Fastweb has integrated its WiFi network with 3’s 3G and LTE infrastructure, enabling users to hand over from one to the other seamlessly, with automatic log-in and two-factor authentication.

“The integration between the WiFi network and the mobile network enables us to offer increasingly innovative and high quality services in terms of performance and security,” said Dina Ravera, 3 Italia’s COO, in a statement.

“With this innovative service, Fastweb is putting all the power of fiber at the disposition of the mobile operator to make its mobile users’ browsing experience more powerful and satisfying,” said Fabrizio Casati, director of Fastweb Wholesale.

And in Belgium, Proximus is also looking for greater integration of WiFi and cellular to support new services and user experiences, moving beyond the simplest levels of data offload – still all most MNOs support – and towards seamless hand-off. Proximus customers can connect to 930,000 WiFi hotspots and homespots in Belgium, and about 5m round the world, via EAP-SIM authentication. Proximus said EAP is now present in around 70% of smartphones and all new iOS, Android and Windows Phone 8.1 handsets.

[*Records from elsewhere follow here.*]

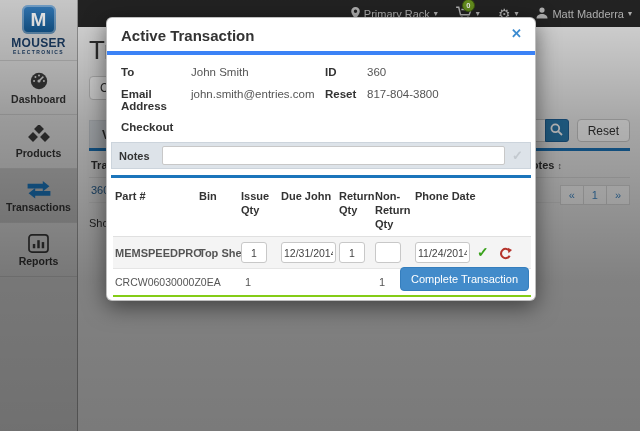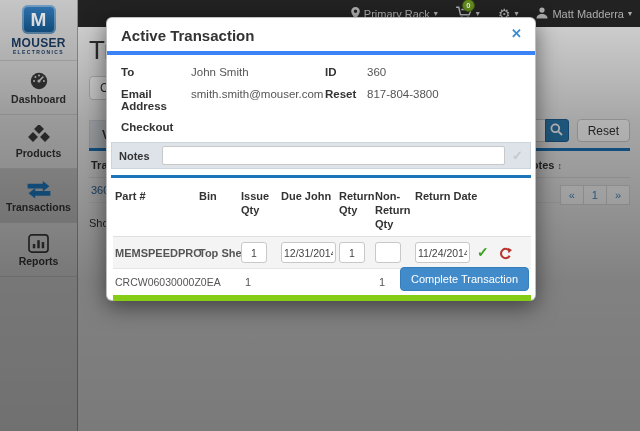--- a/index.html
+++ b/index.html
@@ -103,21 +103,21 @@
     font-size:11px;padding:0 4px;box-sizing:border-box;font-family:inherit;}
   .notes-check{color:#c3c9cf;font-weight:bold;font-size:13px;margin-left:7px;}
   .modal-blue-line{height:3px;background:#1b75bb;margin:6px 4px 0;}
   .mtable{width:418px;margin:0 6px;border-collapse:collapse;table-layout:fixed;font-size:11px;}
   .mtable th{
     text-align:left;font-weight:bold;color:#333;padding:12px 2px 5px;vertical-align:top;
     border-bottom:1px solid #e0e0e0;line-height:1.25;
   }
   .mtable td{padding:5px 2px;vertical-align:middle;color:#555;}
   .mtable tr.editing td{background:#f4f4f4;border-top:1px solid #e5e5e5;border-bottom:1px solid #e5e5e5;}
-  .mtable tr.readonly td{border-bottom:6px solid #84cc16;}
+  .mtable tr.readonly td{border-bottom:2px solid #84cc16;}
   .nowrap{white-space:nowrap;}
   .cell-part{font-weight:bold;color:#333;}
   .cell-part2{color:#666;font-size:10.5px;}
   .cell-input{
     height:21px;border:1px solid #c8c8c8;border-radius:3px;font-size:10.5px;
     padding:1px 2px;box-sizing:border-box;font-family:inherit;color:#444;background:#fff;
   }
   .inp-qty{width:26px;text-align:center;}
   .inp-date{width:55px;}
   .actions-cell{white-space:nowrap;}
@@ -282,21 +282,21 @@
     <button class="modal-close">✕</button>
   </div>
 
   <div class="detail-grid">
     <span class="d-label">To</span>
     <span>John Smith</span>
     <span class="d-label">ID</span>
     <span>360</span>
 
     <span class="d-label">Email Address</span>
-    <span>smith.smith@mouser.com</span>
+    <span>john.smith@entries.com</span>
     <span class="d-label">Reset</span>
     <span>817-804-3800</span>
 
     <span class="d-label">Checkout</span>
     <span></span>
       <span></span>
   </div>
 
   <div class="notes-bar">
     <span class="notes-label">Notes</span>
@@ -318,21 +318,21 @@
         <col style="width:56px">
     </colgroup>
     <thead>
       <tr>
         <th>Part #</th>
         <th>Bin</th>
         <th>Issue Qty</th>
         <th class="nowrap">Due John</th>
         <th>Return Qty</th>
         <th>Non-Return Qty</th>
-        <th class="nowrap">Return Date</th>
+        <th class="nowrap">Phone Date</th>
         <th></th>
       </tr>
     </thead>
     <tbody>
       <tr class="editing">
         <td class="cell-part nowrap">MEMSPEEDPRO</td>
         <td class="cell-part nowrap">Top Shelf</td>
         <td><input class="cell-input inp-qty" value="1" style=""></td>
         <td><input class="cell-input inp-date" value="12/31/2014" style=""></td>
         <td><input class="cell-input inp-qty" value="1" style=""></td>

Customers with a mobile subscription are automatically connected to the WiFi network, while hotspot access is free to Proximus’s Internet Everywhere and Office&Go customers. The firm’s parent Belgacom launched Internet Everywhere in November 2011, in partnership with FON, the pioneer of the homespot concept (in which a home gateway, backhauled by the consumer’s broadband line, has a second SSID which supports public access, allowing the broadband provider to extend its wireless coverage at low cost on the back of its existing network).

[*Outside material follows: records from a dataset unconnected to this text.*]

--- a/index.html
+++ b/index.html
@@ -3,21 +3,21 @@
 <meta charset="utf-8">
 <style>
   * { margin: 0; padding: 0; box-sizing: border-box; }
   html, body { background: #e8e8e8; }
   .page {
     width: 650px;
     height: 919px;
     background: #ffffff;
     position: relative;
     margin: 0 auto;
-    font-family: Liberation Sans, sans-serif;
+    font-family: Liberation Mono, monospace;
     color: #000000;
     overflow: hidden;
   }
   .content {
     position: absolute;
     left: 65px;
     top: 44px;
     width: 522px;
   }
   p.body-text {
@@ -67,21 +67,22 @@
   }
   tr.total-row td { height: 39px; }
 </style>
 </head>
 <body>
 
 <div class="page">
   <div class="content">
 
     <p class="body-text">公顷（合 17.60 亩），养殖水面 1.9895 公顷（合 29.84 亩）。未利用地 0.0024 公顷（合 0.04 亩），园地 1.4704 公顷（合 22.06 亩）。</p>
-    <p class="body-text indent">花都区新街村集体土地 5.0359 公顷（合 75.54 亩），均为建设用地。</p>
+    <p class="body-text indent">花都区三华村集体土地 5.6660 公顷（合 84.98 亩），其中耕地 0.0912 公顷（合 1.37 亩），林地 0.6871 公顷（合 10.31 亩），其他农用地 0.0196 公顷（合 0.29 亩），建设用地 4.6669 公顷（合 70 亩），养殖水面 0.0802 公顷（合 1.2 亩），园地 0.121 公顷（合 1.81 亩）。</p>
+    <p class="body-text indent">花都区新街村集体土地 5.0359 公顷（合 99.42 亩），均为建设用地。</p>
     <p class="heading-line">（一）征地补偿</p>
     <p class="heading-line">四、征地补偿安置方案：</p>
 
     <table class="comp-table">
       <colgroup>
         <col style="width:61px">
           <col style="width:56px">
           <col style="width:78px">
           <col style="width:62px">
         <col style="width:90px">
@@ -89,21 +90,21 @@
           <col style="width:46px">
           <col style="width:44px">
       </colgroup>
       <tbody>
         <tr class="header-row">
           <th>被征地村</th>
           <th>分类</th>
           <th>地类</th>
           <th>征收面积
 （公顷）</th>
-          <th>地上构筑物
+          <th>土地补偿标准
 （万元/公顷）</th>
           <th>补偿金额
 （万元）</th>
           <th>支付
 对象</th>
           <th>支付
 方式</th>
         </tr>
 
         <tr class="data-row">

Of course, the WiFi Alliance’s Hotspot 2.0/Passpoint technology for device connectivity and hand-off, and the Wireless Broadband Alliance’s complementary Next Generation Hotspot for access points, hope to be the universal standards enabling seamless authentication, roaming and cellular/WiFi handover. According to Edgar Figueroa, head of the WiFi Alliance, operators are now starting to move from Passpoint trials to commercial deployments as more devices become certified and as roaming deals are signed. Five international operators have deployed Passpoint 2.0 and a further 25, including Deutsche Telekom and Teliasonera, are trialing it.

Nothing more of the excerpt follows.